Since beginning the recovery, and regaining the ability to do any thinking outside of basic survival, I've had a lot of thoughts. When my illness was at its height, and I was lying on my couch with a temperature of 103, I kept seeing the face of the Count from The Princess Bride flashing through my head, saying: "If you haven't got your health, you haven't got anything." In my fevered delirium, I thought this was just the most profound thing anyone had ever said.

Even if Count Rugen's words are not quite as profound as I found them while lying prostrate, he had a point. Loss of physical ability and the slow recovery have shown me how precious a thing health is, and how when it's taken away, it changes everything. I had big plans for all that I would accomplish this week, and instead I did absolutely nothing. Even now, five days into my antibiotics, I'm still sluggish and moving slowly as my body mends itself. 

When I was sick, I could think of nothing but being sick. Yet I know people who are chronically ill, who deal with being sick and feeling miserable every single day. Losing out on a few days to being sick suddenly made me realize how difficult it would be to be kind, or patient, or to feel necessary if I was sick every single day. 
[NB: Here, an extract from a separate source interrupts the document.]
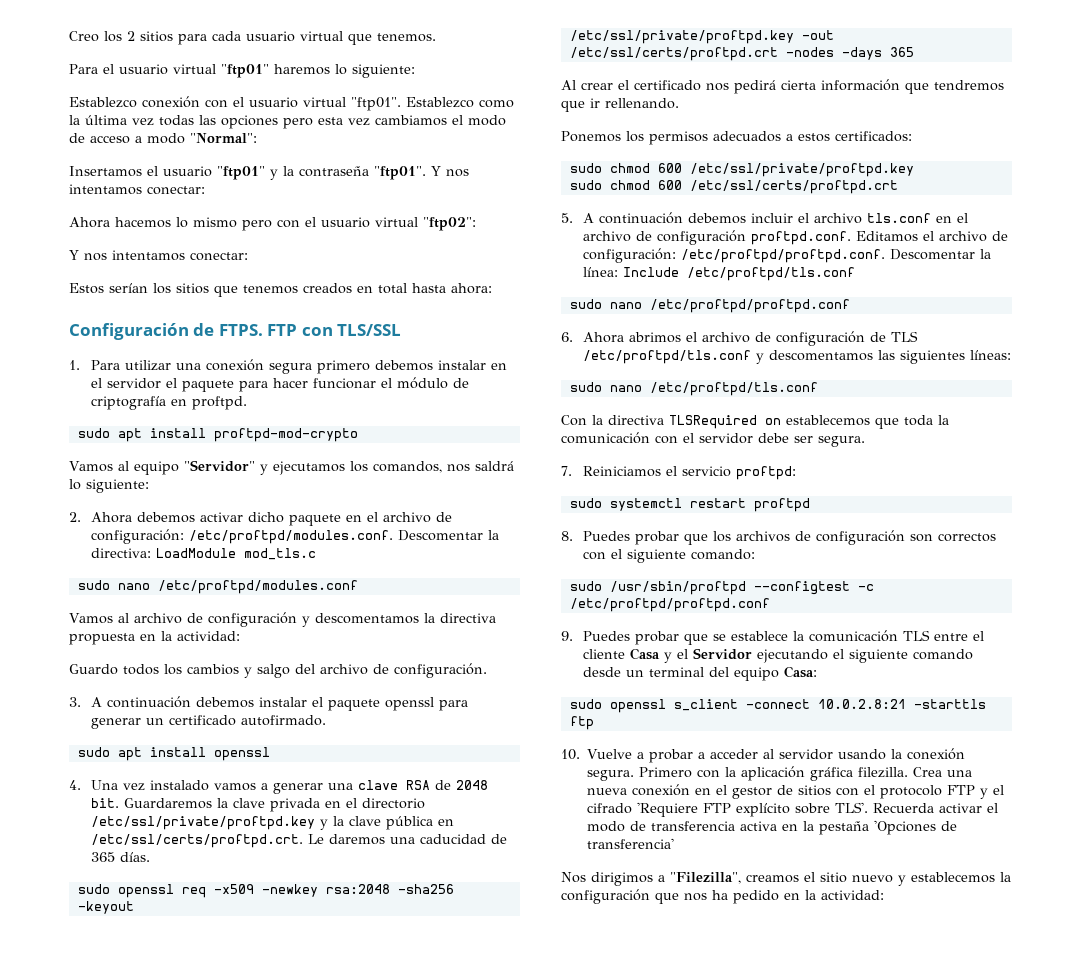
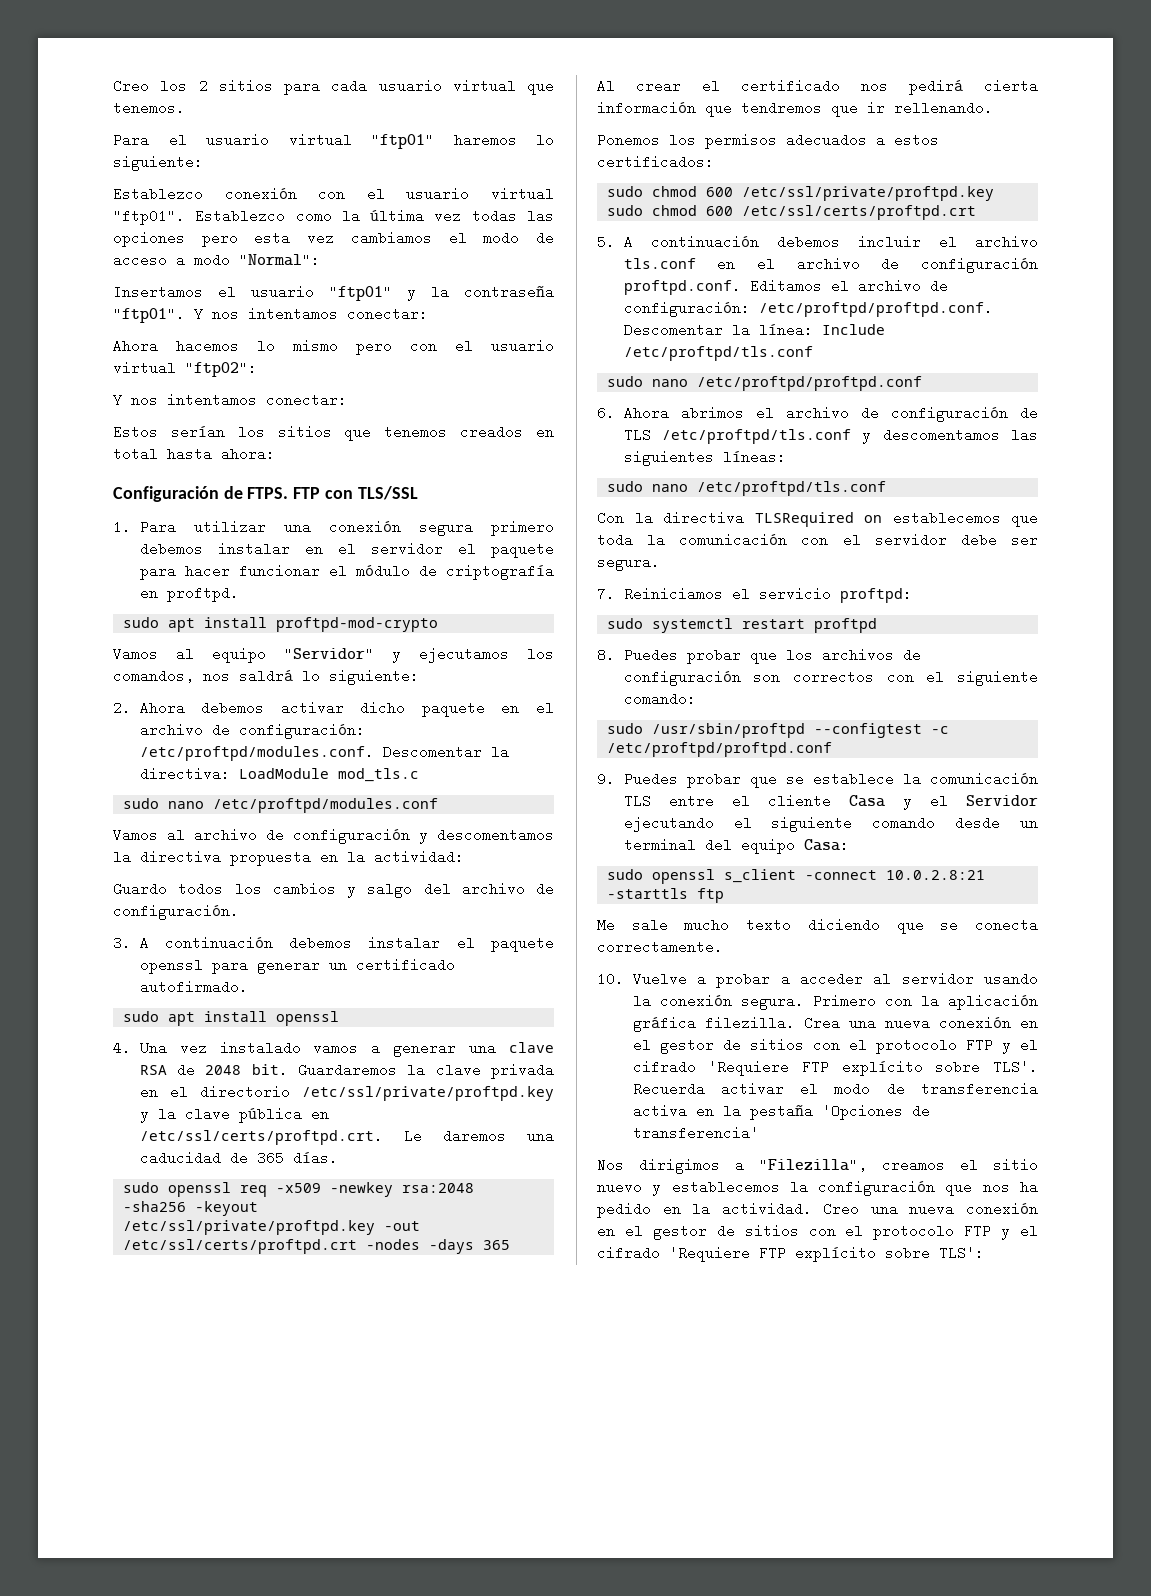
+ Me sale mucho texto diciendo que se conecta correctamente.
- Nos dirigimos a "Filezilla", creamos el sitio nuevo y establecemos la configuración que nos ha pedido en la actividad:
+ Nos dirigimos a "Filezilla", creamos el sitio nuevo y establecemos la configuración que nos ha pedido en la actividad. Creo una nueva conexión en el gestor de sitios con el protocolo FTP y el cifrado 'Requiere FTP explícito sobre TLS':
Being so ill also gave me a sudden appreciation for the importance of others. I am a completely self-sufficient person, but I suddenly became very dependent on my roommates, and phone calls to my mom. I even had an irrational moment (when my temperature was probably high enough to cause me to be irrational) during which I thought my pulse was so high that I might have a heart attack or spontaneously explode (or something crazy like that.) Anxiety is a real thing, and just telling myself to calm down was not nearly enough. But talking with my mom and my roommates not only calmed me down, but days later is making me thankful for the people in my life who love me.

It's good to be very, very weak from time to time, because it shows us how grateful we should be for the things we take for granted--like good health. And it shows us how important it is to be thankful for the people who are willing to help pick us up and carry us along in our moments of weakness.